_Assignment_
Of the records that follow, copy only the lines from the line containing "margin-top: 12px ->" to the line containing "color: #737373 ->", both included, exactly as written.

_Source data_
%%

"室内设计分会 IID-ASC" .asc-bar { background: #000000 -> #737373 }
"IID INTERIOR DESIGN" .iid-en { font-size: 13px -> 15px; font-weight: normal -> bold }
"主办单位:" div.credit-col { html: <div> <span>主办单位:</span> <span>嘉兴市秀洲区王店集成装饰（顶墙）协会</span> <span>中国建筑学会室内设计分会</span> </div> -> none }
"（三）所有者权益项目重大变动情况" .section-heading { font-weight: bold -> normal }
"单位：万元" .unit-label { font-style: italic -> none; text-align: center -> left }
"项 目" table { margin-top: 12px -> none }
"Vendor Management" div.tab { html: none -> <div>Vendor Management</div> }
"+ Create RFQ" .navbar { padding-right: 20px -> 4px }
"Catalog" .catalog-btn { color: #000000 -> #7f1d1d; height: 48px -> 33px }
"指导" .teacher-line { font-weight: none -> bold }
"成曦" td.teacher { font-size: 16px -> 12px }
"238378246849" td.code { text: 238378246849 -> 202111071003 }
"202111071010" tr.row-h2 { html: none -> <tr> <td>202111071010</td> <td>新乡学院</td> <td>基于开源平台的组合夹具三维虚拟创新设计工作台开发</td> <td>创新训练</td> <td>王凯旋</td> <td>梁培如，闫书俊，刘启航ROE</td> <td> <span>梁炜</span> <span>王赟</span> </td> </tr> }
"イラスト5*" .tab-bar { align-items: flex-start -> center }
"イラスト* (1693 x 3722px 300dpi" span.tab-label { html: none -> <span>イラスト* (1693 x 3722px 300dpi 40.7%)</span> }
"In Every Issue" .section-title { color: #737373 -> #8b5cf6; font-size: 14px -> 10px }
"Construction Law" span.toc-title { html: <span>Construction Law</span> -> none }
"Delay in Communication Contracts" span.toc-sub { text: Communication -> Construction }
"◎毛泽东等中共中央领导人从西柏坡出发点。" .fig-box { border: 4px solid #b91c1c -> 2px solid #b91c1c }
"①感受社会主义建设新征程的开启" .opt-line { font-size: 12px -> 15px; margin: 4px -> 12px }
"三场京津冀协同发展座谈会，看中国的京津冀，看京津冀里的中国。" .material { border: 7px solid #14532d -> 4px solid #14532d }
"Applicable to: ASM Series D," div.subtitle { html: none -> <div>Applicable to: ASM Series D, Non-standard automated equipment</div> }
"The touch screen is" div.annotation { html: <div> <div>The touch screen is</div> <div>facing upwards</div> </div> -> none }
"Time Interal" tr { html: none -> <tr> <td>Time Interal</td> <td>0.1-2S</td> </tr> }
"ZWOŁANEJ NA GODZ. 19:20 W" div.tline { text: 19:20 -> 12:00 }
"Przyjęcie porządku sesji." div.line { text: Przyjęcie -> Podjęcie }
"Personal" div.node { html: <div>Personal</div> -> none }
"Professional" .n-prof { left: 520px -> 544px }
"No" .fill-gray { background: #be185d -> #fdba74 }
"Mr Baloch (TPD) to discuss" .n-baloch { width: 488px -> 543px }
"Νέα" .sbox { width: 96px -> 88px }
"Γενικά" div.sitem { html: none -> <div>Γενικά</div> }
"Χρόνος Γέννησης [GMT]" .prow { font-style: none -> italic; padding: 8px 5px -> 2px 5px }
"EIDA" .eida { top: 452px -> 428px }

%%

_Response_
"项 目" table { margin-top: 12px -> none }
"Vendor Management" div.tab { html: none -> <div>Vendor Management</div> }
"+ Create RFQ" .navbar { padding-right: 20px -> 4px }
"Catalog" .catalog-btn { color: #000000 -> #7f1d1d; height: 48px -> 33px }
"指导" .teacher-line { font-weight: none -> bold }
"成曦" td.teacher { font-size: 16px -> 12px }
"238378246849" td.code { text: 238378246849 -> 202111071003 }
"202111071010" tr.row-h2 { html: none -> <tr> <td>202111071010</td> <td>新乡学院</td> <td>基于开源平台的组合夹具三维虚拟创新设计工作台开发</td> <td>创新训练</td> <td>王凯旋</td> <td>梁培如，闫书俊，刘启航ROE</td> <td> <span>梁炜</span> <span>王赟</span> </td> </tr> }
"イラスト5*" .tab-bar { align-items: flex-start -> center }
"イラスト* (1693 x 3722px 300dpi" span.tab-label { html: none -> <span>イラスト* (1693 x 3722px 300dpi 40.7%)</span> }
"In Every Issue" .section-title { color: #737373 -> #8b5cf6; font-size: 14px -> 10px }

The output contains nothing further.